紙媒体のメディアでありながら今でも生き残っているのにはやはりそれなりの理由があります。これだけ広範な技術分野を扱う雑誌となると普通は「広く浅く」になってしまいそうな気がしますが、尖ったネタが多いんですよね。いまだに書店でWEB+DB PRESSを見かけて「おっ、ちょっと読んでみたいかも」と思わせる記事が多いです。これは企画や著者さんの選定を含め、編集者さんがいい仕事しているということだと思います。
また、オンラインメディアは自分から能動的に情報を探しに行く必要があるため、必要な情報を探すにはよいのですが、自分の専門分野以外の情報というのは意識しないとなかなか入ってきません。特に若い人はこういう雑誌を通して目の前の仕事以外に興味を持てる分野を見つけてもらえるといいなと思います。自分も最初の会社にいたときはWEB+DB PRESSの記事を読んで「自分がやってる仕事と全然違う…」と愕然としたものでした。その反動でAmaterasとかを作り始めたわけですが…w

アジャイルプラクティス 達人プログラマに学ぶ現場開発者の習慣


会社では長らく少人数のチームでアジャイル的なスタイルでの開発(実際には翻訳とか開発以外の作業もやったりしていますが)をやっているのですが、最初の頃は右も左もわからずこの本をお手本に試行錯誤していました。ただ、今でも強く記憶に残っているのは個々のプラクティスよりも「犯人探しをするな」という格言ですね。なにか失敗があったときに個人を非難しても和を乱すだけでなんの解決にもなりません。同じ失敗を繰り返さないよう、チームのみんなで改善策を考えていくことが大切です。
個人的にはチーム全員にこの本を読んでもらい意識をあわせておくことで、同じ方向を向いて仕事ができるんじゃないかなあと思います。小さくてページ数もそんなにないので気軽に読めますし、今でも読み返すと心を洗われるような気分になるので、お持ちの方はたまに読み返してみるとよいかもしれません。

Scalaスケーラブルプログラミング第2版


これは特に影響を受けたとかそういうことはないのですが、うちの会社では最近は仕事でもScalaをやっていますよーということのアピールも兼ねて「Scalaやるならバイブルとして読んでおくべき一冊」ということで。ただ、厚いですし内容もそんなに簡単というわけではありません。本当に入門レベルからScalaを始めるのであれば別の書籍から入ったほうがいいかもしれません。
本当は「Scala逆引きレシピ」を全力でオススメしたかったのですが、自著はダメよということで却下されてしまいましたw このインタビューを引き受けさせていただいたのも、半分は自分の本の宣伝が目的だったのですが、残念ながらその目的を果たすことはできませんでしたww
少し話は変わって、これは書籍というよりScalaの話になってしまうのですが、Scala関数型言語に挫折した人にこそ試してみて欲しい言語です。最初はJavaに近い書き方から入ることもできますし、そこからScalaの便利なコレクションAPIなどに触れていくことで少しずつ関数型言語のエッセンスを身に付けていくことができます。
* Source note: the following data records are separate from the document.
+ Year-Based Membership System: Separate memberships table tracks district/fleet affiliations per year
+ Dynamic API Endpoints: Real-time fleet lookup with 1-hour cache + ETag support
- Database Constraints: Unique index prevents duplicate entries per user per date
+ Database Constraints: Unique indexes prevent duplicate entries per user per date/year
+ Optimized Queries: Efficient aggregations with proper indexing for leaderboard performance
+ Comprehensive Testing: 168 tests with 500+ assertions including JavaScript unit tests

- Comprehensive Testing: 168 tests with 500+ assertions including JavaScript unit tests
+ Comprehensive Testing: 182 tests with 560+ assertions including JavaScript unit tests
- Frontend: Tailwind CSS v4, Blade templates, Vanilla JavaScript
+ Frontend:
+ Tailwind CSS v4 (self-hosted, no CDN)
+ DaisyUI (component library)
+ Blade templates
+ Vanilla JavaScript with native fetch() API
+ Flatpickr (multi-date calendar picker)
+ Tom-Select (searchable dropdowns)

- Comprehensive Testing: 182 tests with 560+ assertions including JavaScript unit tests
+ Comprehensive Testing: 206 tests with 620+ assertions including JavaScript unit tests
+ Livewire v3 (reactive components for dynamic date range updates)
関数型言語と難しく構えずに、最初は知っている機能だけでいいので、とにかく動くコードを書けばいいんです。そういう幅の広さがScalaの魅力のひとつだと思っています。

おまけ

上記の3冊以外では少し古いですが、以下の本もなかなかオススメです。

様々なインターネットプロトコルJavaを使って実装してみる、という本なのですが、ネットワークプログラミングの基本とインターネットプロトコルの両方を同時に学ぶことができます。インターネットプロトコルはかなり身近な存在なので、実際に自分でコードを書いて動かしてみるのも面白いです。